Jenny: Neurotica is about a plucky Dominatrix with OCD trying to save her small-town dungeon. 

IFC: How would you describe Neurotica to a drunk friend of a friend you met in a bar?

Jenny: Neurotica is about a plucky Dominatrix with OCD trying to save her small-town dungeon. You’re great. We should get coffee sometime. I’m not just saying that. I know other people just say that sometimes but I really feel like we’re going to be friends, you know? Here, what’s your number, I’ll call you so you can have my number! 

IFC: What’s your comedy origin story?

Jenny: Since I was a kid I’ve dealt with severe OCD and anxiety. Comedy has always been one of the ways I’ve dealt with that. I honestly just want to help make people feel happy for a few minutes at a time. 

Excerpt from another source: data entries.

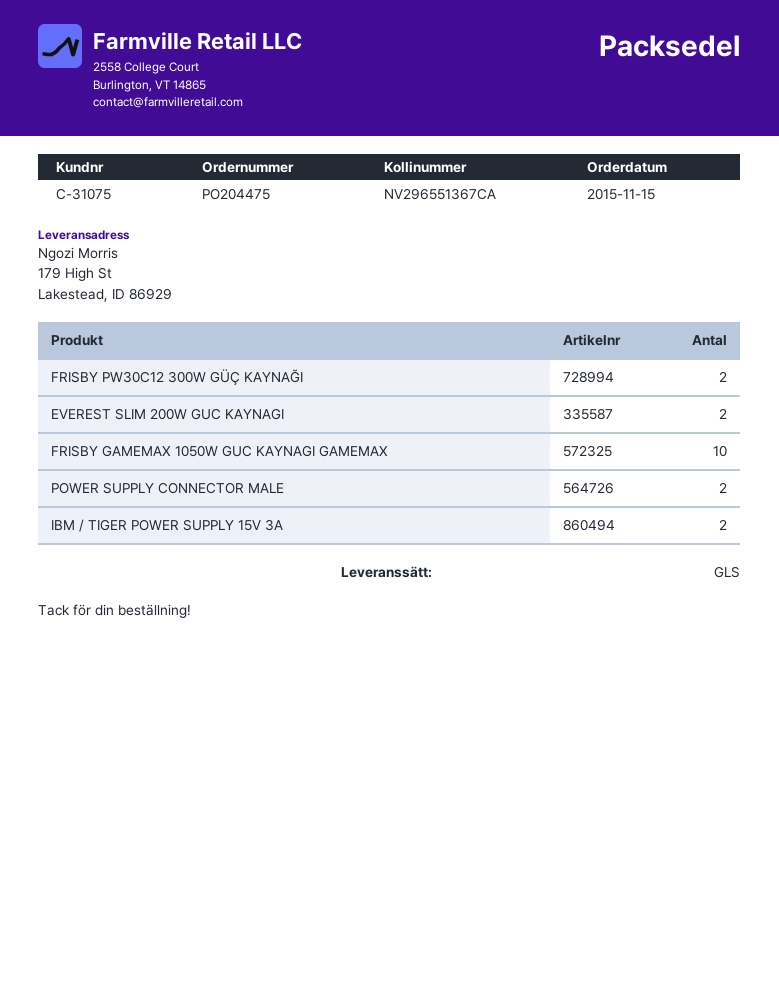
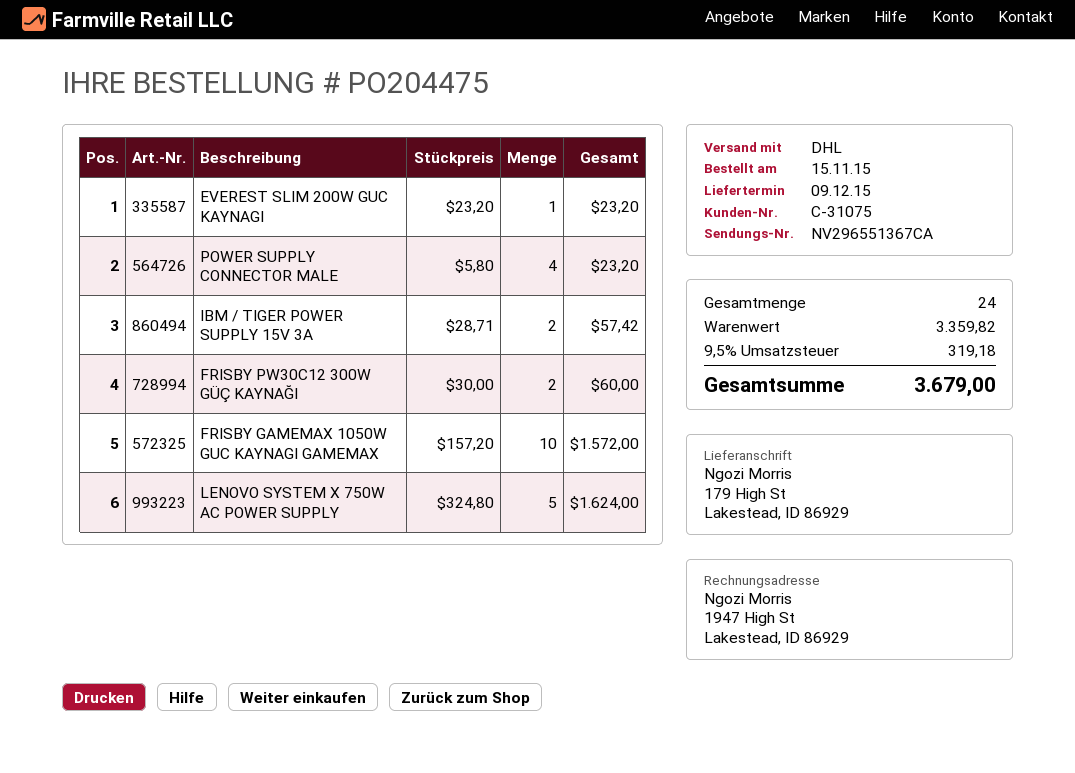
shipping method: GLS -> DHL
EVEREST SLIM 200W GUC KAYNAGI: 2 -> 1
POWER SUPPLY CONNECTOR MALE: 2 -> 4
LENOVO SYSTEM X 750W AC POWER SUPPLY: none -> 5

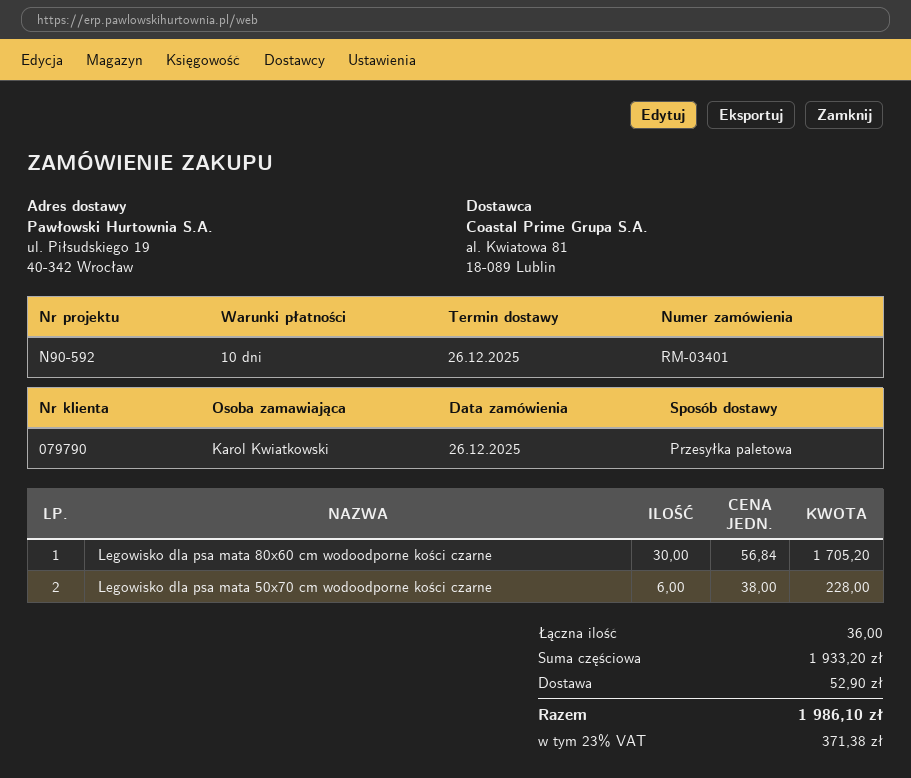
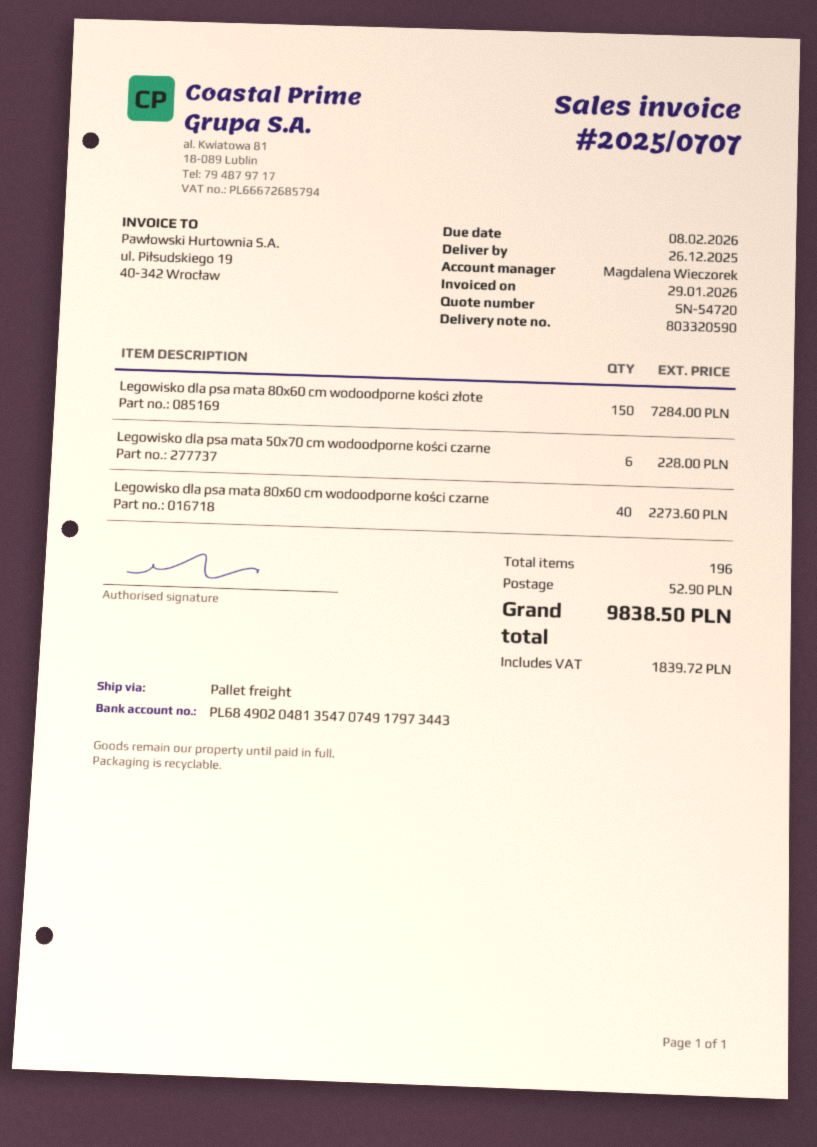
Legowisko dla psa mata 80x60 cm wodoodporne kości czarne: 30 for 1705.20 -> 40 for 2273.60
Legowisko dla psa mata 80x60 cm wodoodporne kości złote: none -> 150 for 7284.00
total quantity: 36 -> 196
tax: 371.38 -> 1839.72
total: 1986.10 -> 9838.50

IFC: What was the genesis of Neurotica?

Jenny: I’m pretty sure it was a title-first situation. I was coming up with ideas to pitch to a production company a million years ago (this isn’t hyperbole; I am VERY old) and just wrote down “Neurotica”; then it just sort of appeared fully formed. “Neurotica? Oh it’s an over-the-top romantic comedy about a Dominatrix with OCD, of course.” And that just happened to hit the buttons of everything I’m fascinated by.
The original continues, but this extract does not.